Change detection data:
··········

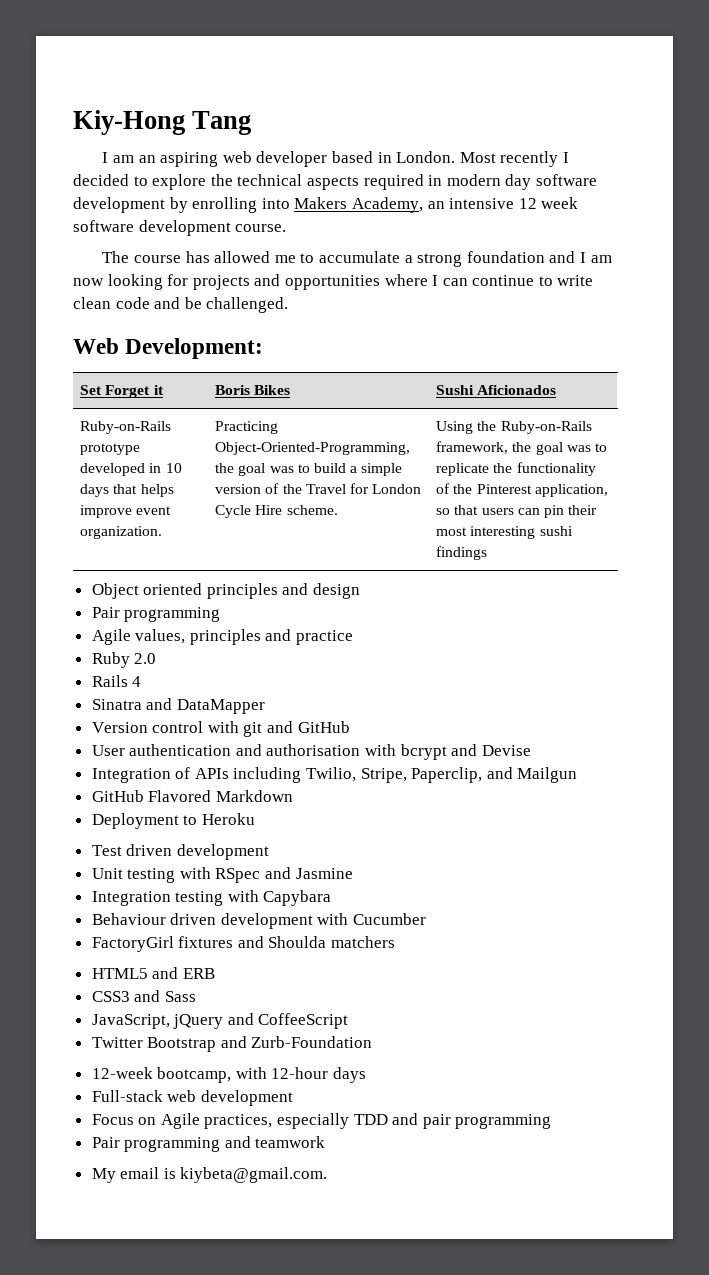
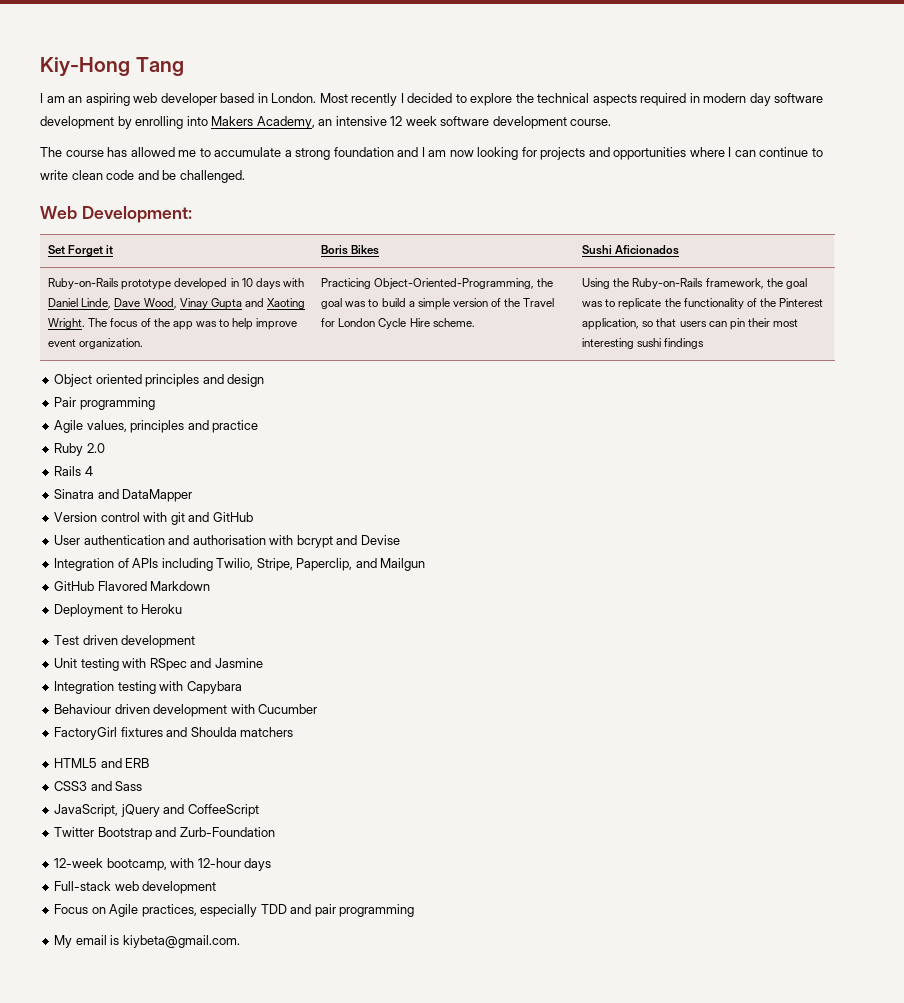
- Ruby-on-Rails prototype developed in 10 days that helps improve event organization.
+ Ruby-on-Rails prototype developed in 10 days with Daniel Linde, Dave Wood, Vinay Gupta and Xaoting Wright. The focus of the app was to help improve event organization.
- Pair programming and teamwork

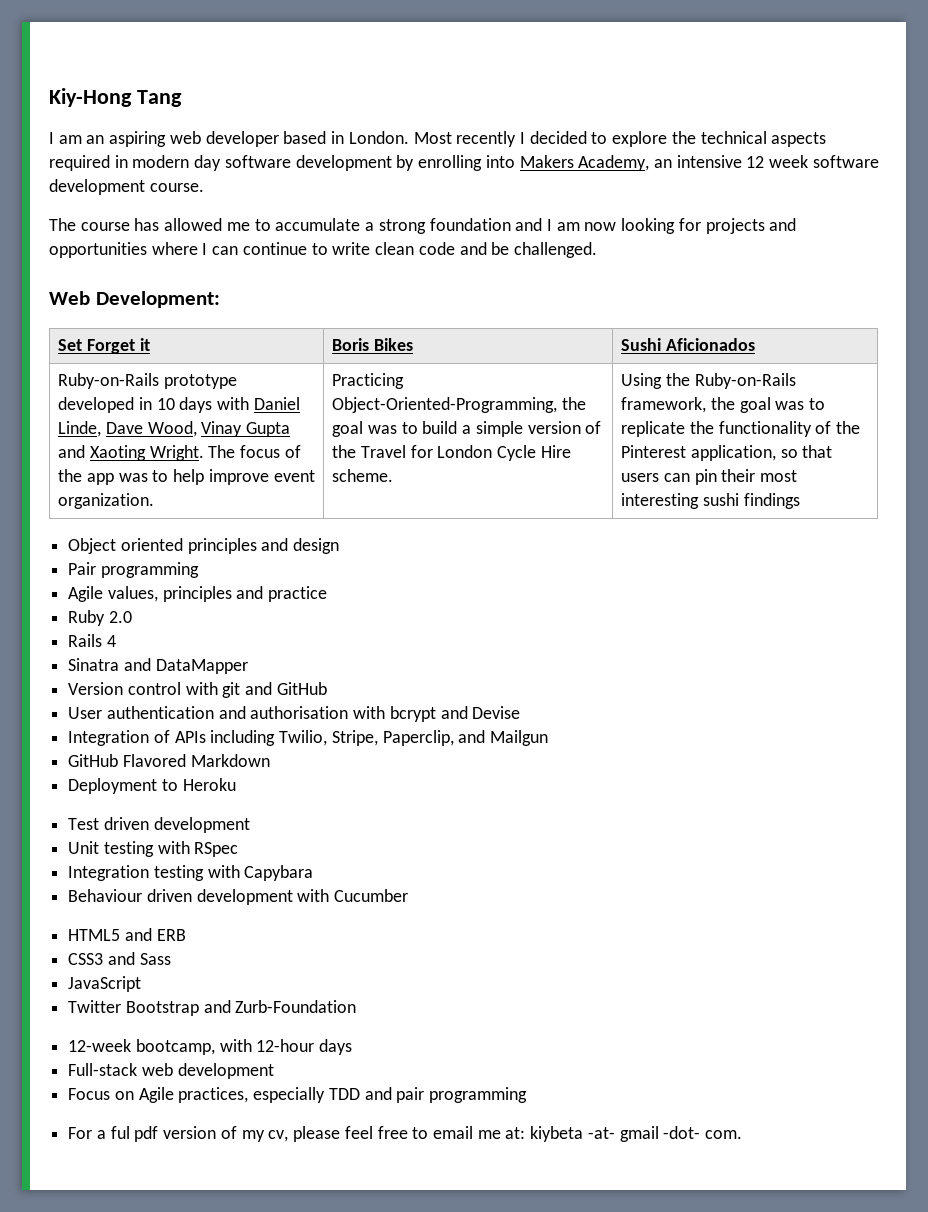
- Unit testing with RSpec and Jasmine
+ Unit testing with RSpec
- FactoryGirl fixtures and Shoulda matchers
- JavaScript, jQuery and CoffeeScript
+ JavaScript
- My email is kiybeta@gmail.com.
+ For a ful pdf version of my cv, please feel free to email me at: kiybeta -at- gmail -dot- com.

··········

◆ **Work required**
What is needed here is each line above set down word for word, minus the images.

◆ **Solution to this problem**
- Ruby-on-Rails prototype developed in 10 days that helps improve event organization.
+ Ruby-on-Rails prototype developed in 10 days with Daniel Linde, Dave Wood, Vinay Gupta and Xaoting Wright. The focus of the app was to help improve event organization.
- Pair programming and teamwork

- Unit testing with RSpec and Jasmine
+ Unit testing with RSpec
- FactoryGirl fixtures and Shoulda matchers
- JavaScript, jQuery and CoffeeScript
+ JavaScript
- My email is kiybeta@gmail.com.
+ For a ful pdf version of my cv, please feel free to email me at: kiybeta -at- gmail -dot- com.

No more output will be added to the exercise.